* Material provided *
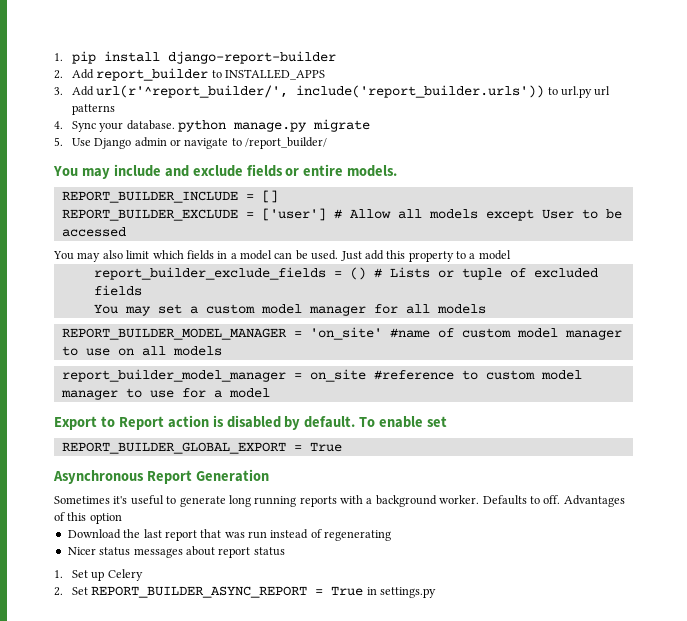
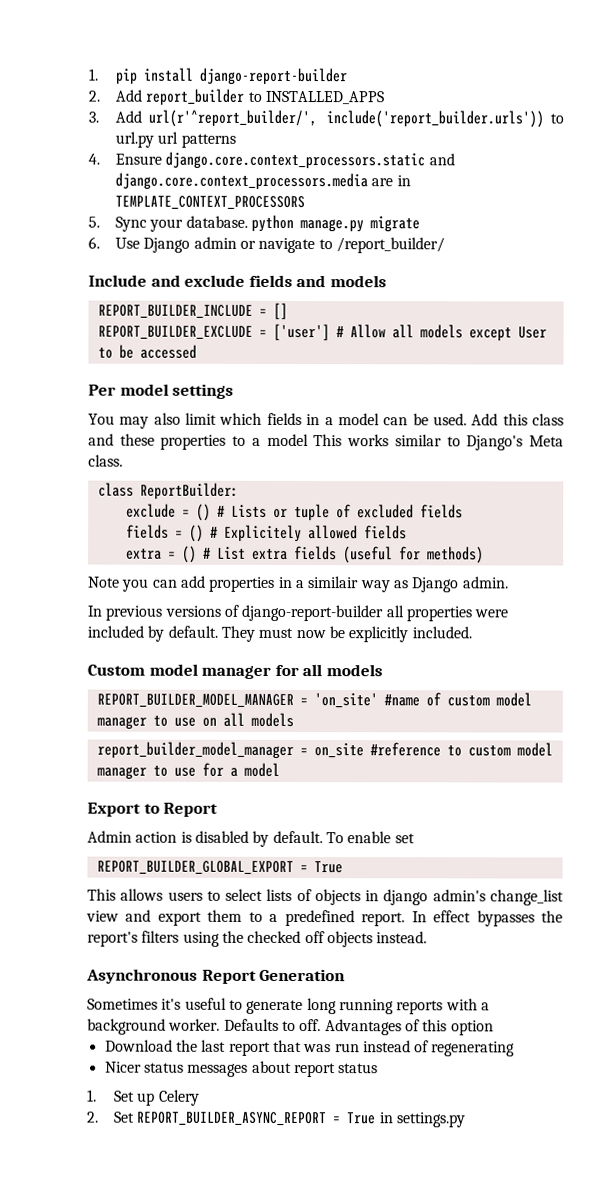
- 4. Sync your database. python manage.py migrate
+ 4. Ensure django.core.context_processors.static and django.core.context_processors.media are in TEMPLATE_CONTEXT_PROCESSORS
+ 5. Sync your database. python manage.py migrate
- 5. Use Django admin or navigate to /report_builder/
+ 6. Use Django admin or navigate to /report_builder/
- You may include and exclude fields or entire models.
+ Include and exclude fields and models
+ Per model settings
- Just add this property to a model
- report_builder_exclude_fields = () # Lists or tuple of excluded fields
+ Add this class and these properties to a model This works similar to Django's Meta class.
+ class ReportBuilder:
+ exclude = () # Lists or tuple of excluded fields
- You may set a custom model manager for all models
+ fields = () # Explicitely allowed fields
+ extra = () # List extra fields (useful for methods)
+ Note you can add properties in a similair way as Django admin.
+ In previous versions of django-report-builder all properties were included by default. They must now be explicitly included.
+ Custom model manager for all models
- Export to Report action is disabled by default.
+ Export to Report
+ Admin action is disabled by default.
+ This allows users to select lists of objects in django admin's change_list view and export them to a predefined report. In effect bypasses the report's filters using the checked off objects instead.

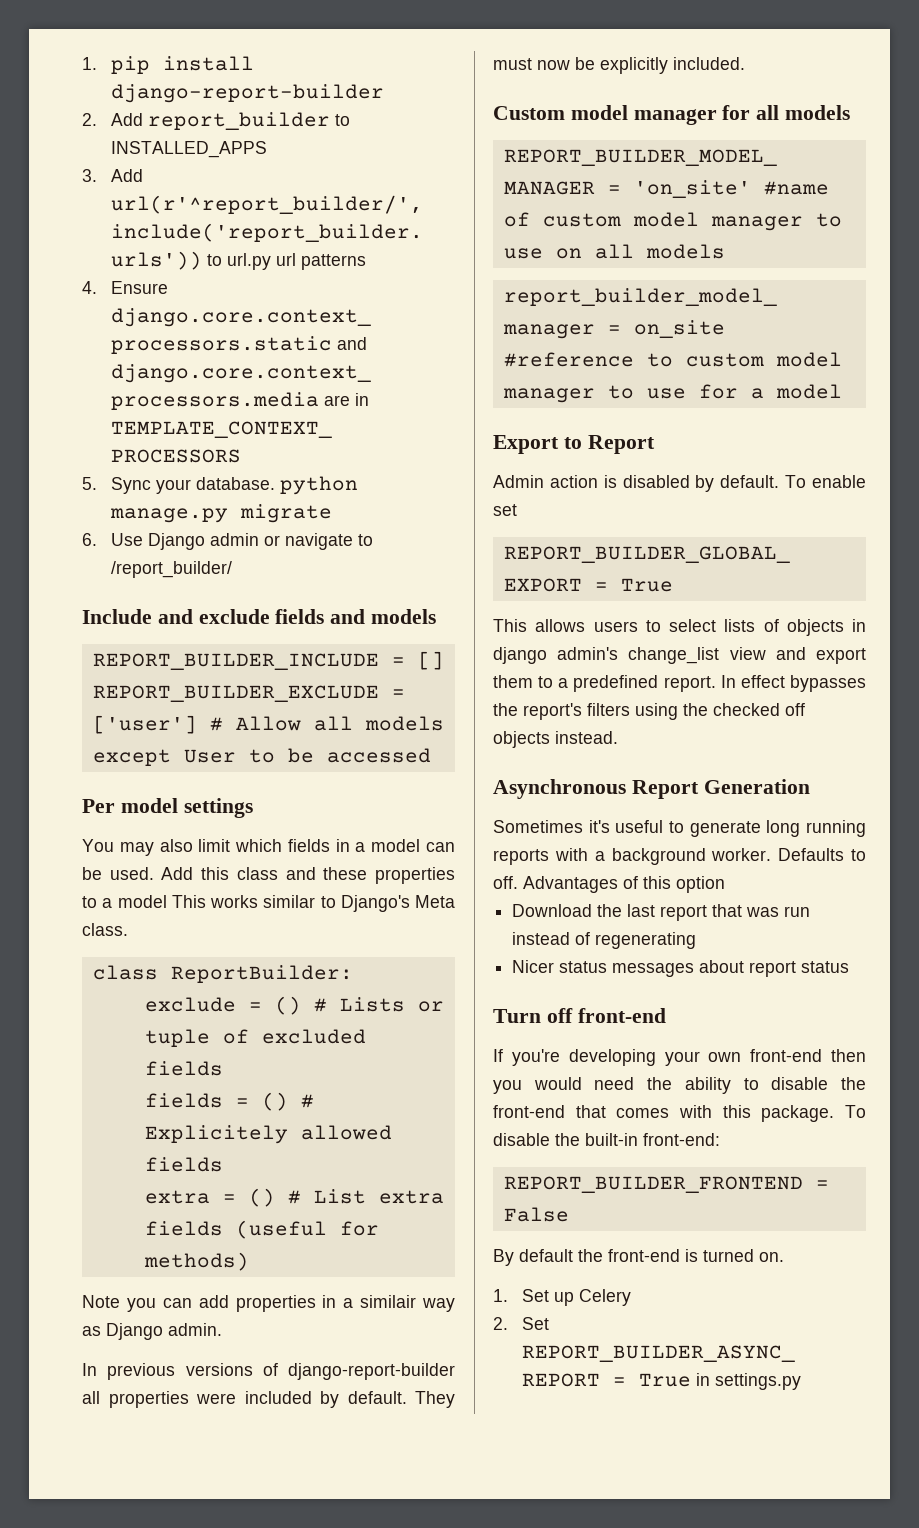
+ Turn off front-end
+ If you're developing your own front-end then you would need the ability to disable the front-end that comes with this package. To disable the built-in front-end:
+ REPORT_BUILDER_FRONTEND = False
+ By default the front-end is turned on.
...
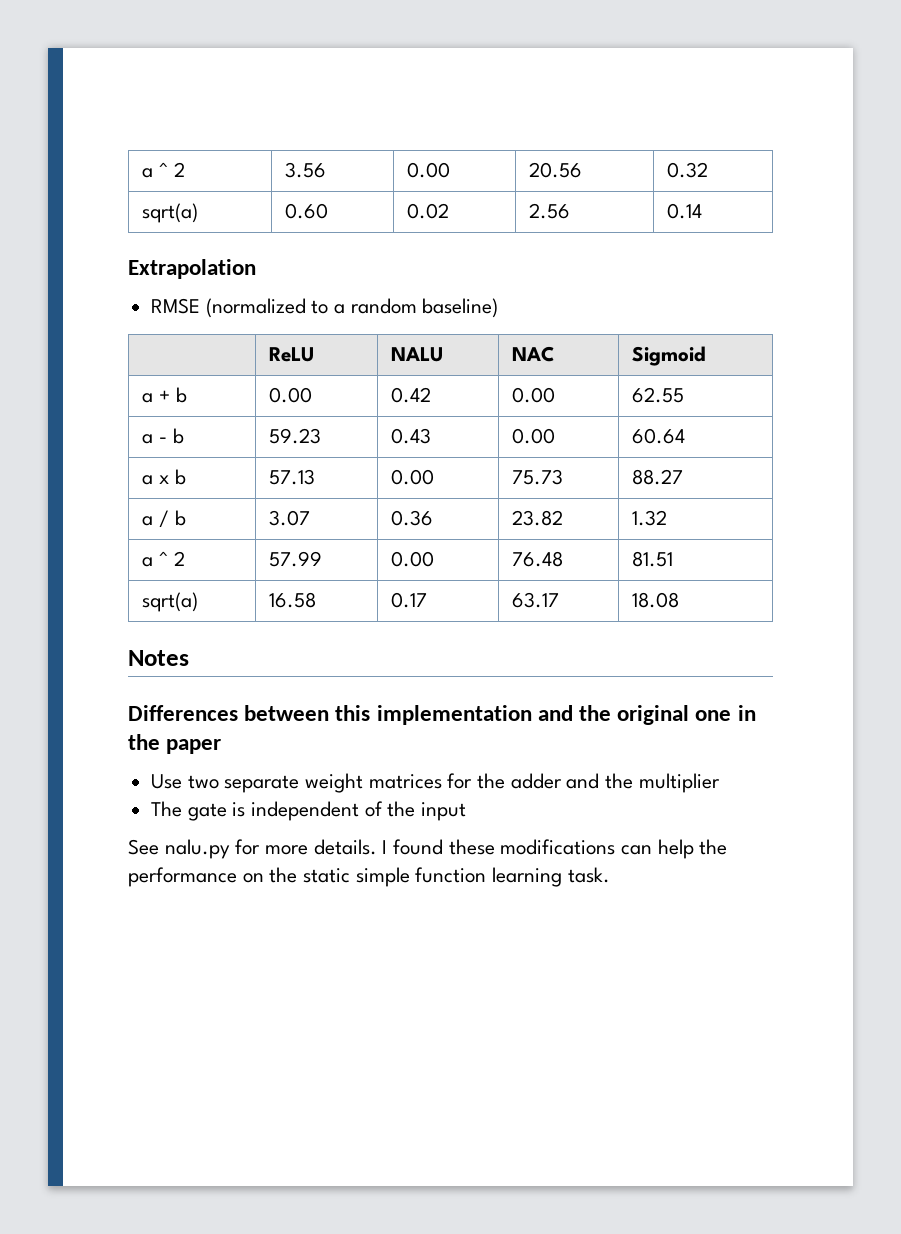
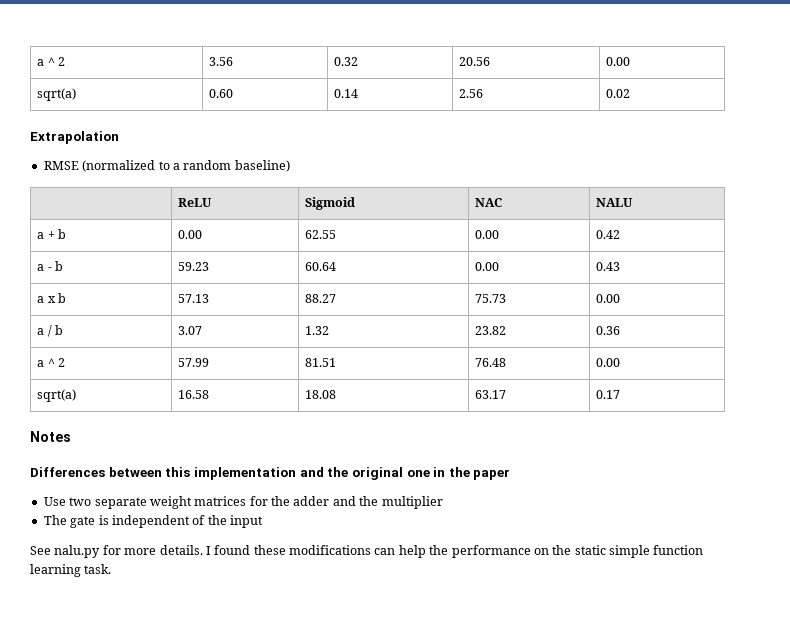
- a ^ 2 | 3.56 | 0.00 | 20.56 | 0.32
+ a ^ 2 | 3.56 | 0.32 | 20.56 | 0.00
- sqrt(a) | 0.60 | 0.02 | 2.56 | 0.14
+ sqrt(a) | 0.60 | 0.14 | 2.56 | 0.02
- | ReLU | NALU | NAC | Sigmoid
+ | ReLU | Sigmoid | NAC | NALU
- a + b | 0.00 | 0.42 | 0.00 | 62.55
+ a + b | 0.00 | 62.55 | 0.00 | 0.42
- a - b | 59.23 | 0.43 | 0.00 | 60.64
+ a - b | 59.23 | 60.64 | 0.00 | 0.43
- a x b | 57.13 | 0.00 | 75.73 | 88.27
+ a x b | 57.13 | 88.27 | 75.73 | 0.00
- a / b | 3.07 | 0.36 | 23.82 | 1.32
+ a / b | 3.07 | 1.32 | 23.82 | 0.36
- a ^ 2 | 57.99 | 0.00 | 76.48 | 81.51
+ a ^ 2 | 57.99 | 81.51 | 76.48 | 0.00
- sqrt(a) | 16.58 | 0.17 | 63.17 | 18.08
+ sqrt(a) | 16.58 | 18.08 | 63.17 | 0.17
---
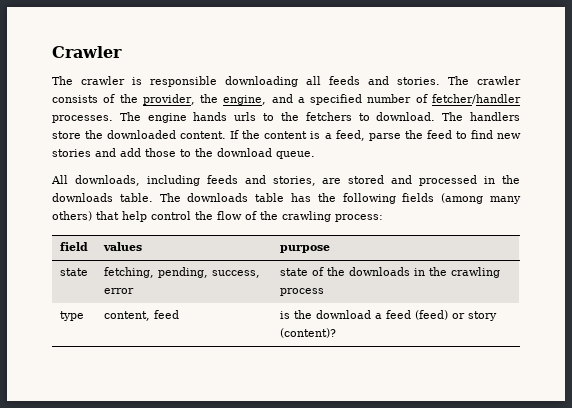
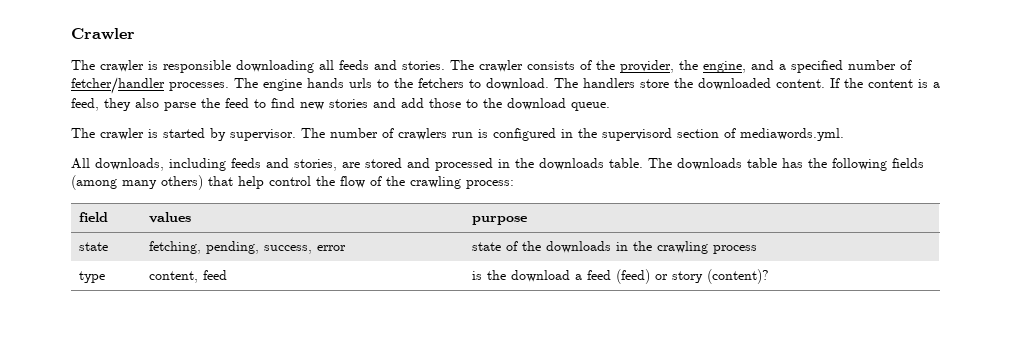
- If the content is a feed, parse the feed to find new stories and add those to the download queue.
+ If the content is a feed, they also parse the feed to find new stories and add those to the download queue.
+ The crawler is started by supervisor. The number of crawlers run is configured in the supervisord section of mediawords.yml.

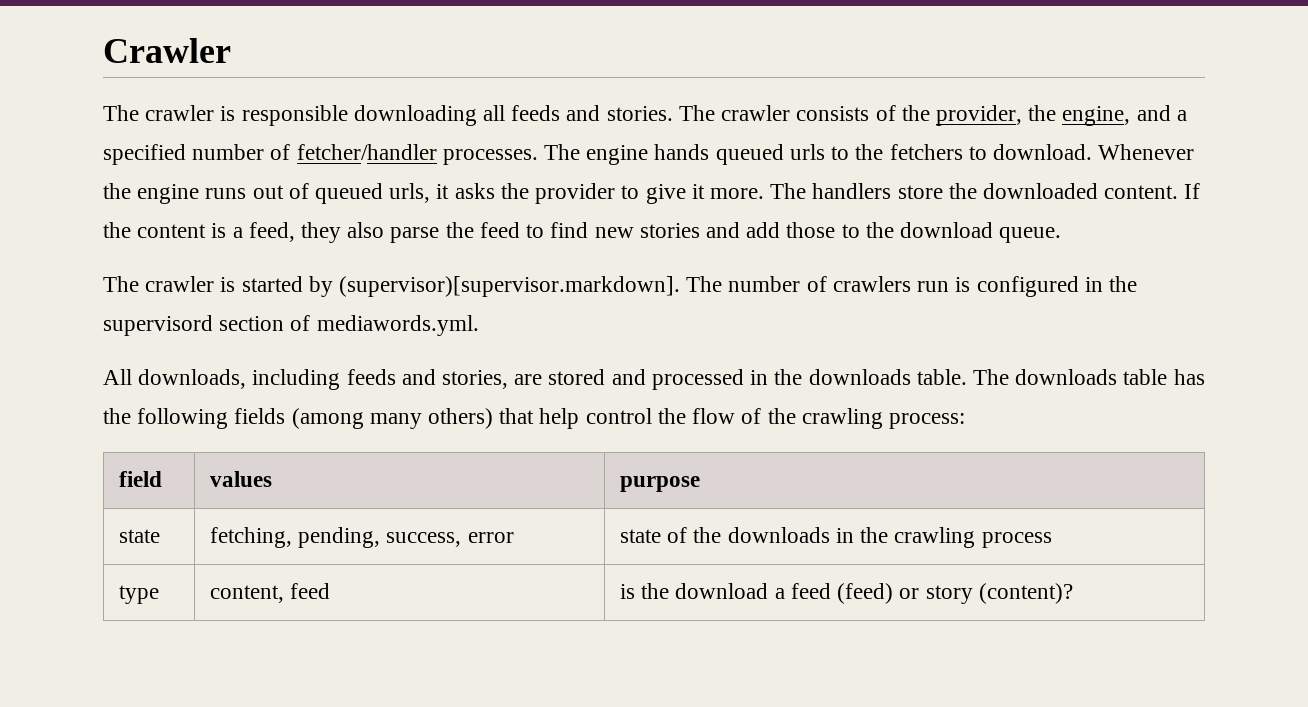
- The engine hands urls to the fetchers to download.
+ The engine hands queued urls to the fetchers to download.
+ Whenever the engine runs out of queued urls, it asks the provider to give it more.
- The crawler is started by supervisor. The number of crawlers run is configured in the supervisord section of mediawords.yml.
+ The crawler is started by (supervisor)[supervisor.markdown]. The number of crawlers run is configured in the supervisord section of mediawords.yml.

* Activity *
Please repeat, exactly as written, the lines in the records above, starting with the one that has "- 4. Sync your" and going on through the one that has "is turned on.". Pictures are to be left out.

* Result *
- 4. Sync your database. python manage.py migrate
+ 4. Ensure django.core.context_processors.static and django.core.context_processors.media are in TEMPLATE_CONTEXT_PROCESSORS
+ 5. Sync your database. python manage.py migrate
- 5. Use Django admin or navigate to /report_builder/
+ 6. Use Django admin or navigate to /report_builder/
- You may include and exclude fields or entire models.
+ Include and exclude fields and models
+ Per model settings
- Just add this property to a model
- report_builder_exclude_fields = () # Lists or tuple of excluded fields
+ Add this class and these properties to a model This works similar to Django's Meta class.
+ class ReportBuilder:
+ exclude = () # Lists or tuple of excluded fields
- You may set a custom model manager for all models
+ fields = () # Explicitely allowed fields
+ extra = () # List extra fields (useful for methods)
+ Note you can add properties in a similair way as Django admin.
+ In previous versions of django-report-builder all properties were included by default. They must now be explicitly included.
+ Custom model manager for all models
- Export to Report action is disabled by default.
+ Export to Report
+ Admin action is disabled by default.
+ This allows users to select lists of objects in django admin's change_list view and export them to a predefined report. In effect bypasses the report's filters using the checked off objects instead.

+ Turn off front-end
+ If you're developing your own front-end then you would need the ability to disable the front-end that comes with this package. To disable the built-in front-end:
+ REPORT_BUILDER_FRONTEND = False
+ By default the front-end is turned on.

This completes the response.